I have been asked by others and by myself, with whom I converse frequently, “How long do you intend to continue to train at a high level and compete?”
My answer to them and to myself is, “I don’t know. I’d like to continue as long as I can.”
That is not a good answer. That shows that there is no plan involved, long-term or short. I do, however, have a plan for 2019 — lose weight, get freaking stronger, and do better than you have done. That is the first line of my program book for the year. Thereafter, I have my program until my first meet in March.
I was telling these plans to a friend of mine who is so afraid of planning that he won’t buy green bananas. My plan includes three meets, possibly four, in March, May, October, and one other. I also want to compete in the 181s.
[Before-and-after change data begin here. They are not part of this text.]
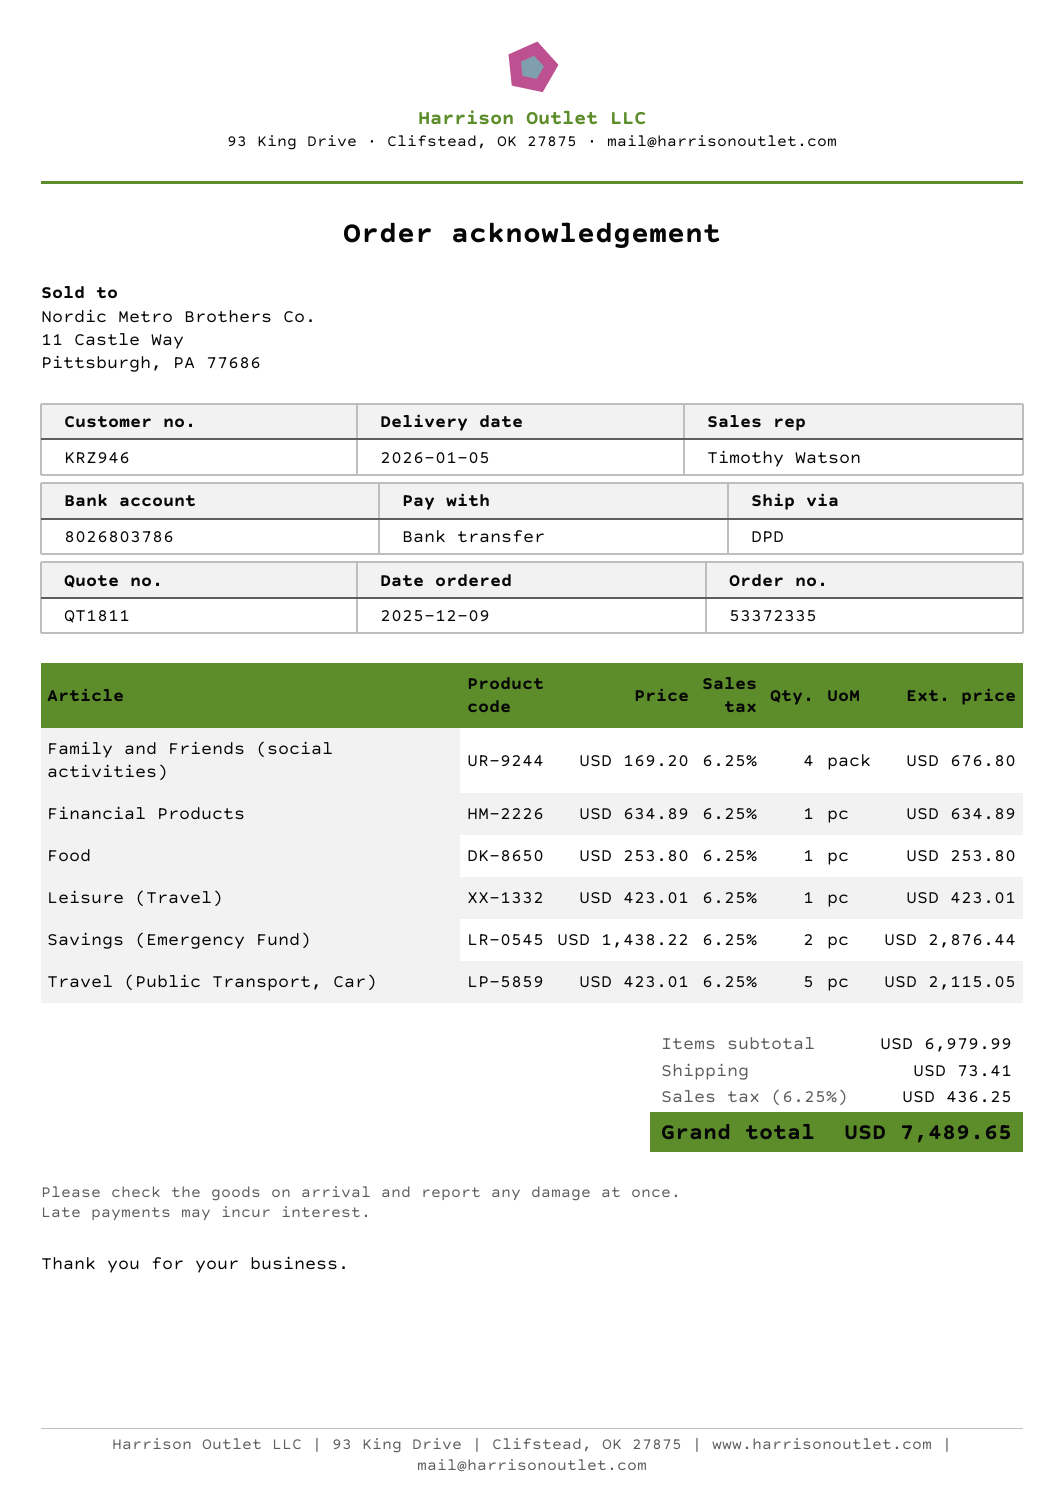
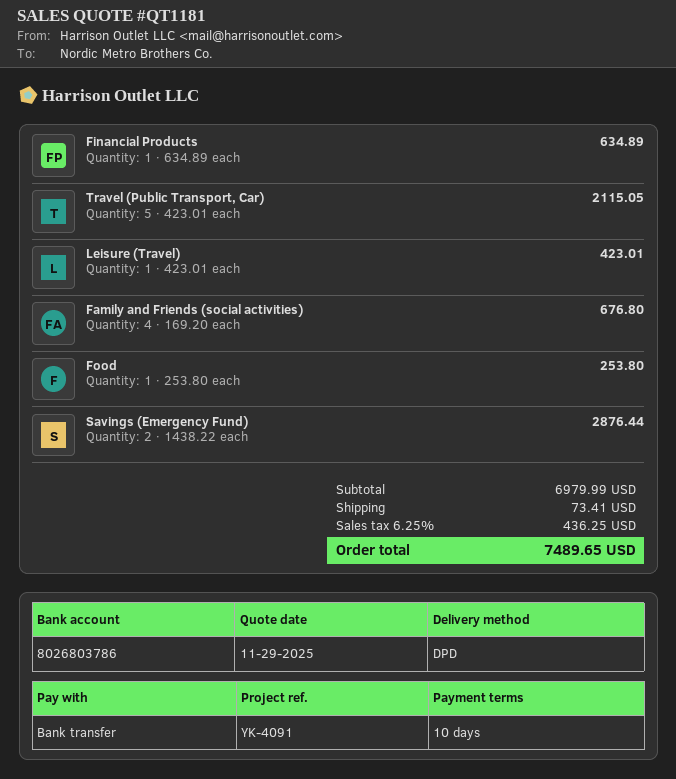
quote number: QT1811 -> QT1181

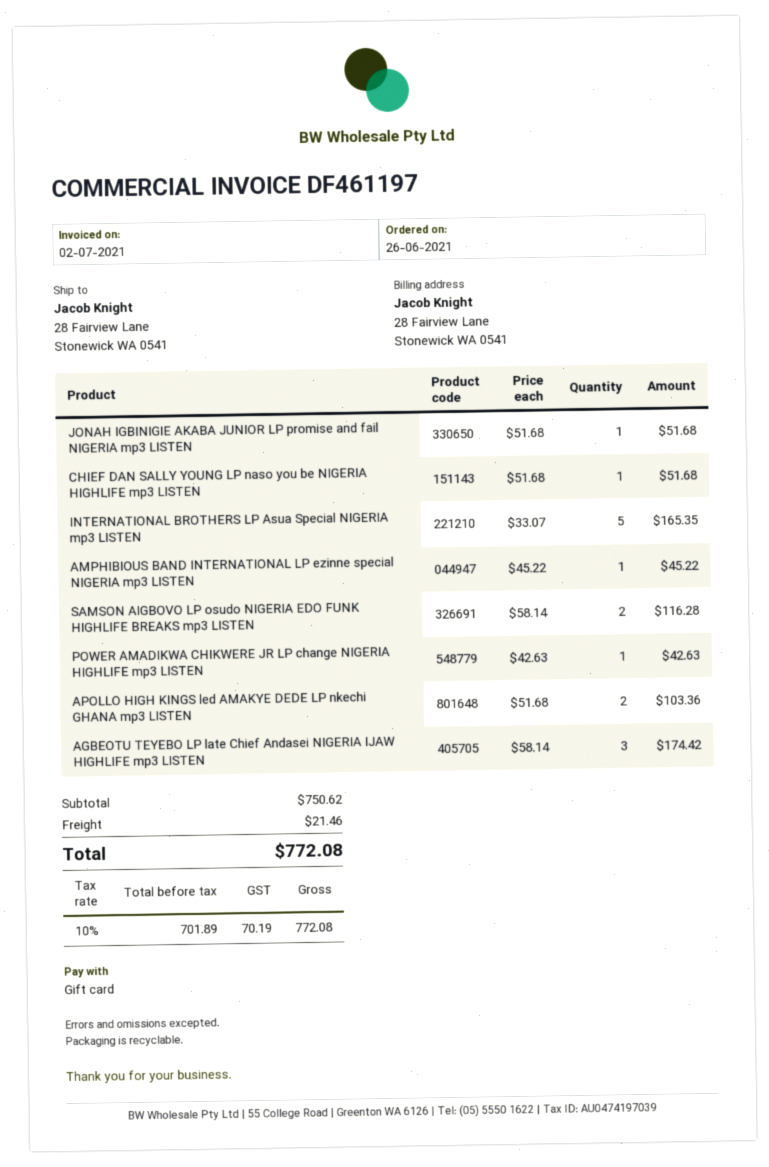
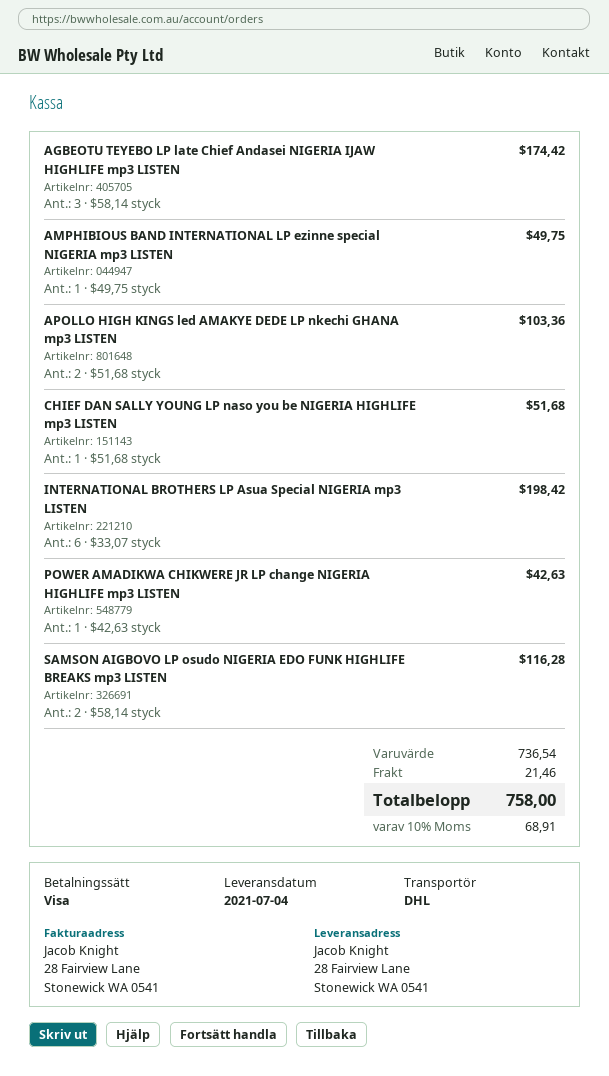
payment method: gift card -> Visa
JONAH IGBINIGIE AKABA JUNIOR LP promise and fail NIGERIA mp3 LISTEN: 1 x 51.68 = 51.68 -> none
INTERNATIONAL BROTHERS LP Asua Special NIGERIA mp3 LISTEN: 5 x 33.07 = 165.35 -> 6 x 33.07 = 198.42
AMPHIBIOUS BAND INTERNATIONAL LP ezinne special NIGERIA mp3 LISTEN: 1 x 45.22 = 45.22 -> 1 x 49.75 = 49.75
subtotal: 750.62 -> 736.54
tax: 10% = 70.19 -> 10% = 68.91
total: 772.08 -> 758.00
I started at that weight, but after open-heart surgery a few years ago, I gained weight, and it has fluctuated above 181. I am close but not there yet, and the holidays didn’t help. Plans, plans, plans, but can I execute them? The problem is that there are issues.
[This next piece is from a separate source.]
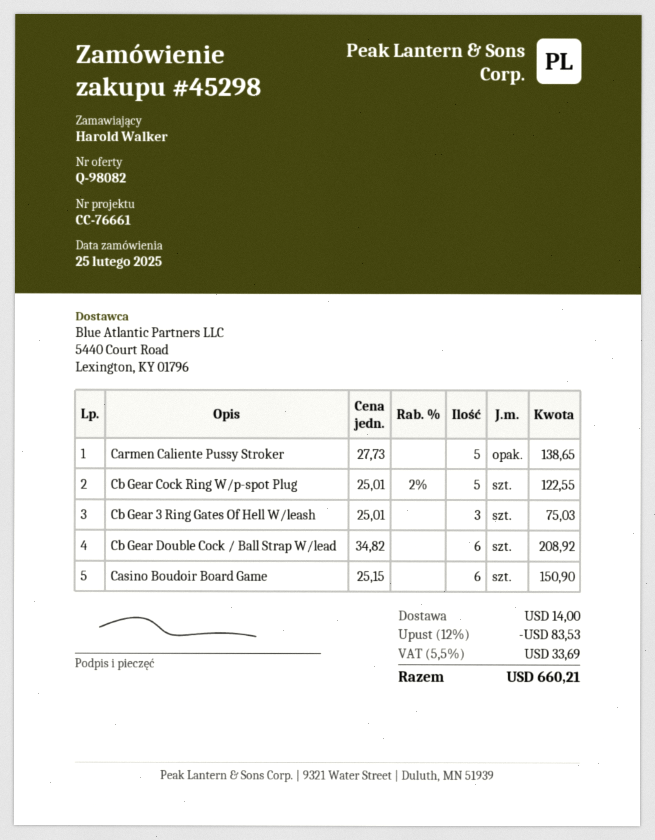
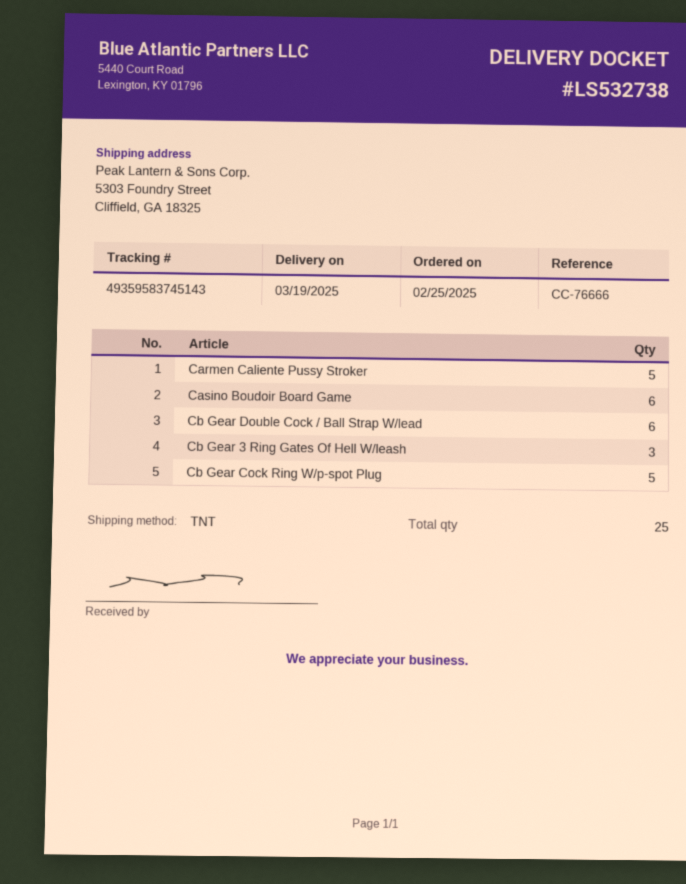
reference: CC-76661 -> CC-76666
I don’t mean to whine, but there are issues. Many men my age have similar, the same, or more severe issues that may thwart our plans. With me, both knees are severely arthritic, and one needs to be replaced. Both shoulders are severely arthritic, and one needs to be replaced. Both hips are severely arthritic, and one has been replaced. There are six herniated discs in my lumbar spine that have necessitated the surgical implantation of a spinal cord stimulator. That has not been an issue in recent years but is now rearing its ugly head. I don’t know what an MRI would reveal and don’t have time to find out. I stopped taking the prescribed anti-inflammatory because it seemed to cause edema. Stopping helped with the edema.
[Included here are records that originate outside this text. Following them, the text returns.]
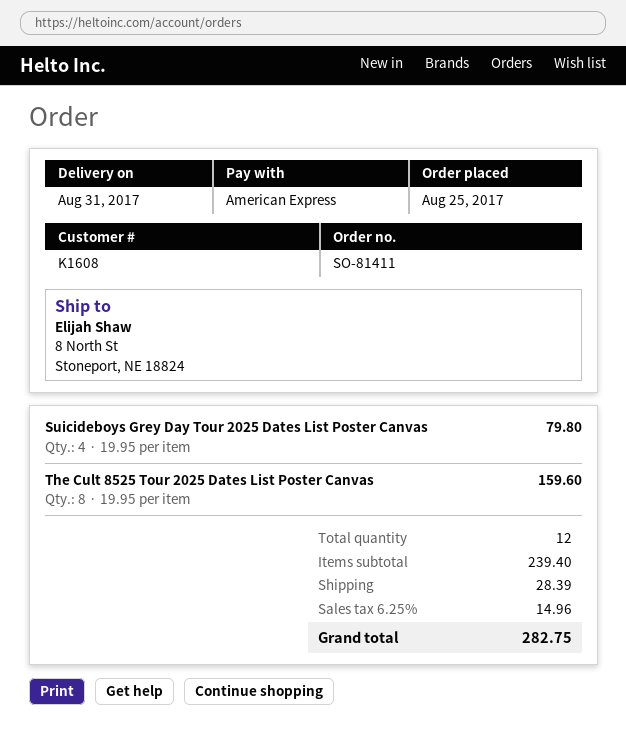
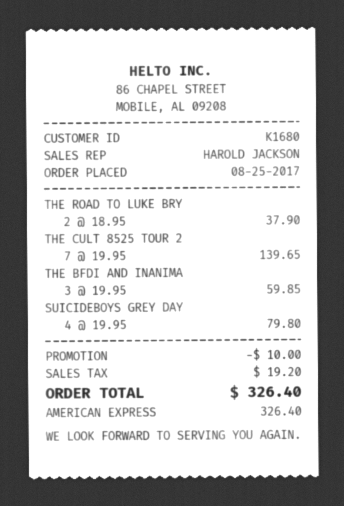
customer number: K1608 -> K1680
The Cult 8525 Tour 2025 Dates List Poster Canvas: 8 x 19.95 = 159.60 -> 7 x 19.95 = 139.65
THE ROAD TO LUKE BRY: none -> 2 x 18.95 = 37.90
THE BFDI AND INANIMA: none -> 3 x 19.95 = 59.85
discount: none -> 10.00
shipping: 28.39 -> none
tax: 14.96 -> 19.20
total: 282.75 -> 326.40

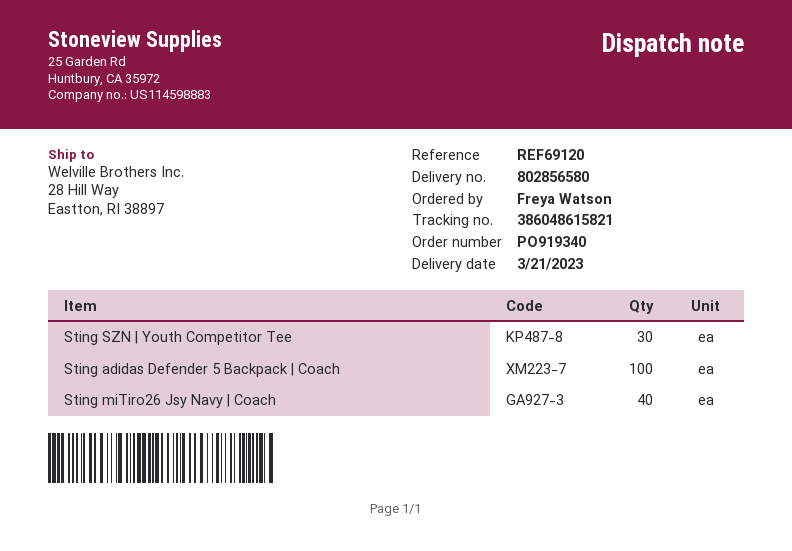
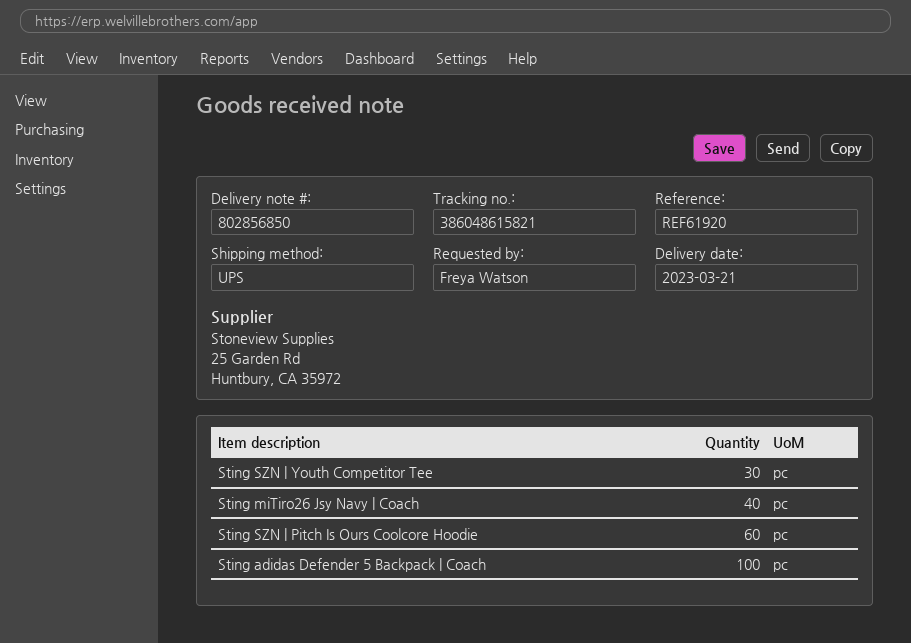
delivery note number: 802856580 -> 802856850
reference: REF69120 -> REF61920
Sting SZN | Pitch Is Ours Coolcore Hoodie: none -> 60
Now, what to do about the knees, shoulders, and back? It is difficult to train, and whether I can effectively compete remains to be seen. The good news is that I have a heart from hell. Five bypasses from a few years ago have given me the heart of a much younger man. I still, however, remain an orthopedic nightmare. Having recently had a battery of tests for kidneys, liver, and sleep apnea, it is now up to my primary care provider to get my old ass back in the game. I am up for whatever the medical profession can devise.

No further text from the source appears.